Burada "kötü bir oryantalizm" gördüğünü dile getiren Davutoğlu, batıdaki olaylarda polis benzer tepkiler verdiğinde kamu düzenini korumak için bunların yapıldığı gerekçesinin öne sürüldüğünü bildirdi. Davutoğlu, Türkiye'de olduğunda farklı tepki verildiğini belirterek, Avrupalı meslektaşlarına bunları anlattıklarını aktardı. Davutoğlu, "Avrupa başkentlerinde bu kadar yaygın gösteriler olduğunda biz dönüp şunu dedik mi onların dediği gibi, 'İki Türkiye var ve meydanda iki Türkiye çatışıyor'. Hiçbir dışişleri bakanı benim ülkem hakkında böyle konuşamaz. Türkiye'de tek Türkiye var" diye konuştu.

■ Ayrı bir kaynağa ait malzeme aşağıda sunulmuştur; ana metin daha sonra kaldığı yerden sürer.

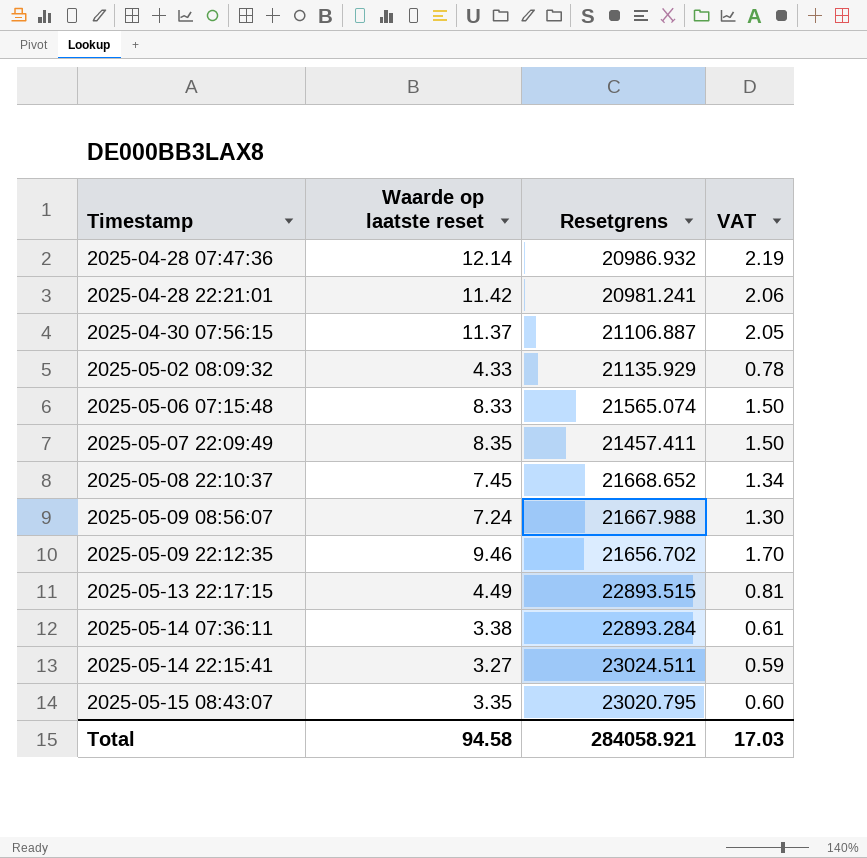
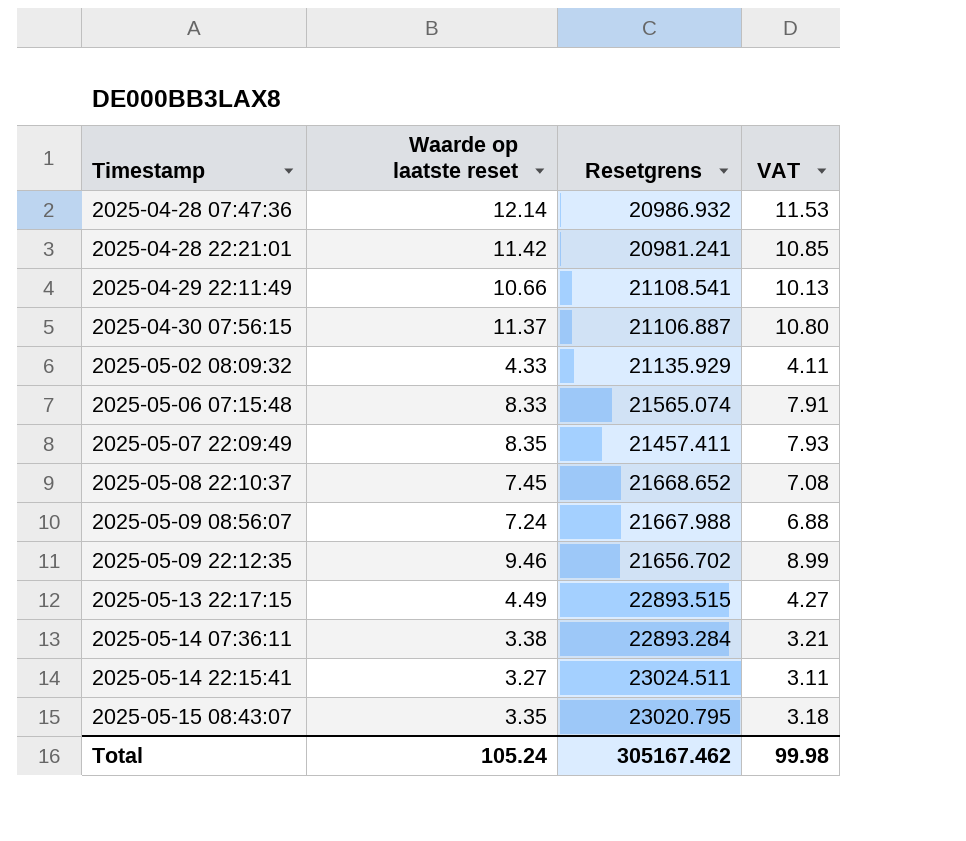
column VAT | formula: [Waarde op laatste reset] * 0.18 -> [Waarde op laatste reset] * 0.95
row 2025-04-29 22:11:49: none -> 10.66 | 21108.541 | 10.13
Total | Waarde op laatste reset: 94.58 -> 105.24
Total | Resetgrens: 284058.921 -> 305167.462
Total | VAT: 17.03 -> 99.98

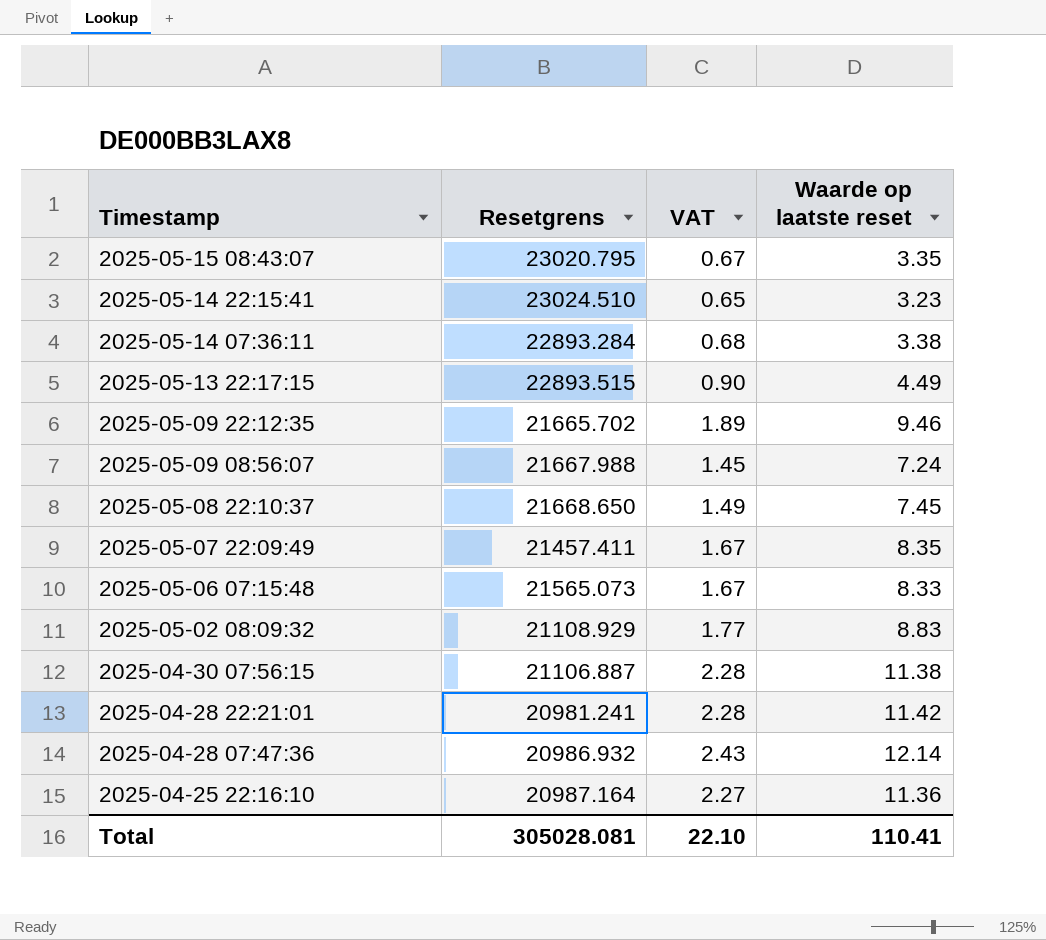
row order: Timestamp ascending -> Timestamp descending
column VAT | formula: [Waarde op laatste reset] * 0.95 -> [Waarde op laatste reset] * 0.2
column Waarde op laatste reset | position: 2 -> 4
row 2025-04-29 22:11:49: 10.66 | 21108.541 | 10.13 -> none
2025-05-14 22:15:41 | Resetgrens: 23024.511 -> 23024.510
2025-05-14 22:15:41 | Waarde op laatste reset: 3.27 -> 3.23
2025-05-09 22:12:35 | Resetgrens: 21656.702 -> 21665.702
2025-05-08 22:10:37 | Resetgrens: 21668.652 -> 21668.650
2025-05-06 07:15:48 | Resetgrens: 21565.074 -> 21565.073
2025-05-02 08:09:32 | Resetgrens: 21135.929 -> 21108.929
2025-05-02 08:09:32 | Waarde op laatste reset: 4.33 -> 8.83
2025-04-30 07:56:15 | Waarde op laatste reset: 11.37 -> 11.38
row 2025-04-25 22:16:10: none -> 20987.164 | 2.27 | 11.36
Total | Resetgrens: 305167.462 -> 305028.081
Total | VAT: 99.98 -> 22.10
Total | Waarde op laatste reset: 105.24 -> 110.41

'İYİ NİYETLİ HABERCİLİK YOK'

Davutoğlu, evrensel değerler konusunda eleştiriden kaçmayacaklarını ifade ederek, uluslararası medyanın özellikle Amerikan, Rus, İran ve İsrail medyasının bir anda benzer tonda, benzer dozajda, benzer yayınlar yaptıklarını söyledi. Davutoğlu, "Ben burada iyi niyetli habercilik anlayışı görmüyorum" yorumunda bulundu. Bir gazetenin, hatta CHP Genel Başkanı Kemal Kılıçdaroğlu'nun başörtülü bir kadına olaylar sırasında yapılan saldırının doğru olmadığını dile getirdiğini hatırlatan Davutoğlu, konuyla ilgili şunları anlattı:

"O saldırıya uğrayan başörtülü hanım, benim çok yakın bir öğrencimin eşidir. Olayın olduğu gün kendisiyle konuştum. Cezayir'deydim, bizzat aradım. Kayınpederi üniversite arkadaşımdır. Ortada bir fiili vaka var, bu bilinsin diye söylüyorum. Babası üniversite arkadaşımdır, aynı dönemlerde okuduk. Oğlu benim talebemdir. Eşi benim de gelinim sayılır. Ben bunu birinci ağızdan dinledim. Twitter'da bu çıkınca ben şüphe ettim ve dedim ki 'birileri provokasyon yapıp kitlesel karşıtlığa mı yol açmak istiyor' ve bizzat aradım."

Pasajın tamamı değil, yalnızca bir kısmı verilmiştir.